Version comparison data
--*--
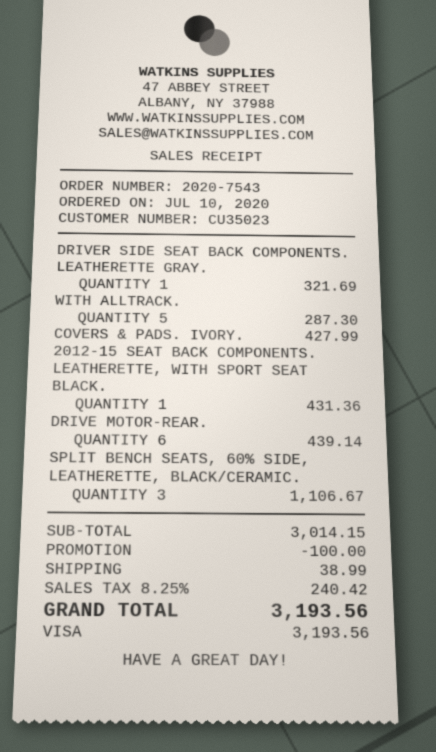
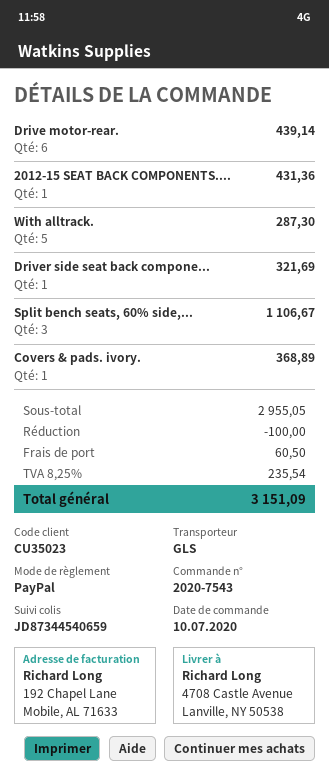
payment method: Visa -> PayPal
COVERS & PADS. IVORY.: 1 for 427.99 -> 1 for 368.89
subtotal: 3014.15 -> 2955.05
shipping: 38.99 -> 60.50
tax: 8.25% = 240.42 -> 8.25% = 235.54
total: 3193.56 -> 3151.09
--*--
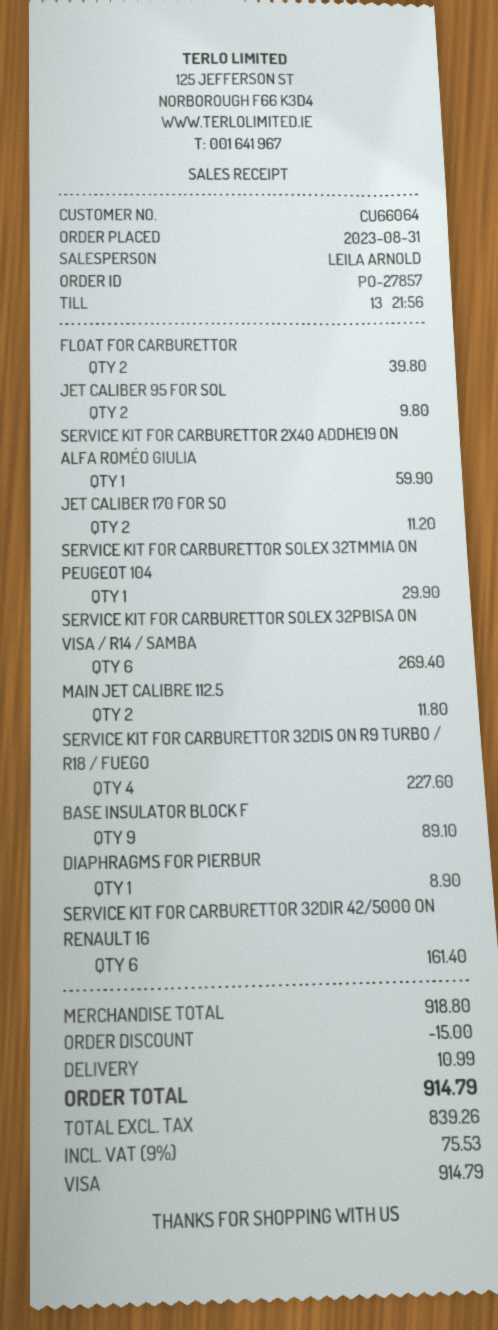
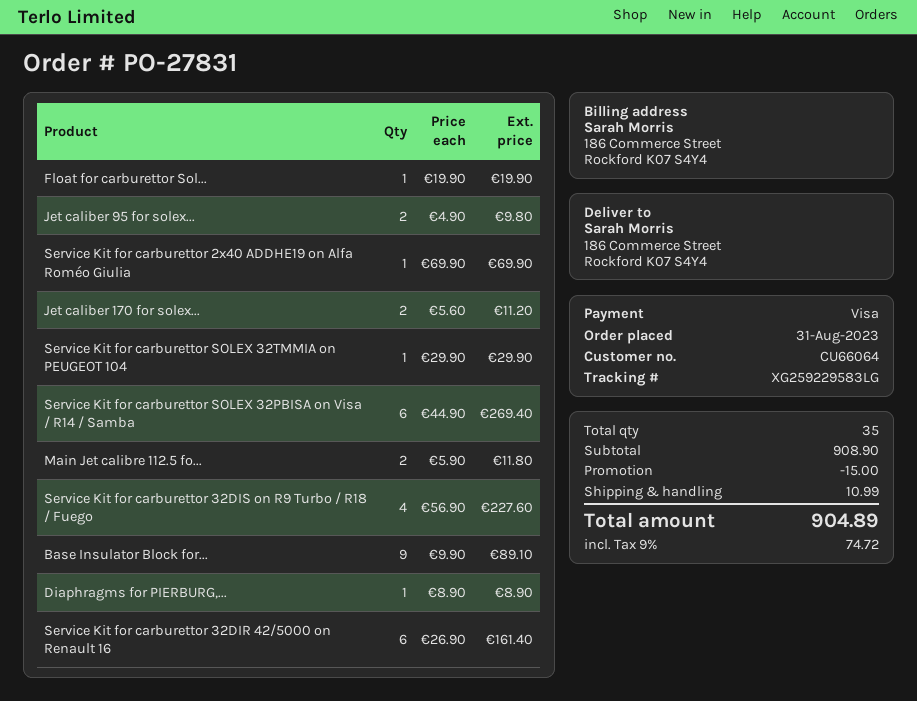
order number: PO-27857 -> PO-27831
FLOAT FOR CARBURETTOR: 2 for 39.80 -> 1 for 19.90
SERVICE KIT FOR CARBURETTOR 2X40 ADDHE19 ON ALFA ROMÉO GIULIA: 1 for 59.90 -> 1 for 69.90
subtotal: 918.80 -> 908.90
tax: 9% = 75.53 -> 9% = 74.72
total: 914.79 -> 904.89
--*--
— WORK TO BE COMPLETED —
If a line in the data above includes the string "CARBURETTOR", copy it.

— COMPLETED TASK —
FLOAT FOR CARBURETTOR: 2 for 39.80 -> 1 for 19.90
SERVICE KIT FOR CARBURETTOR 2X40 ADDHE19 ON ALFA ROMÉO GIULIA: 1 for 59.90 -> 1 for 69.90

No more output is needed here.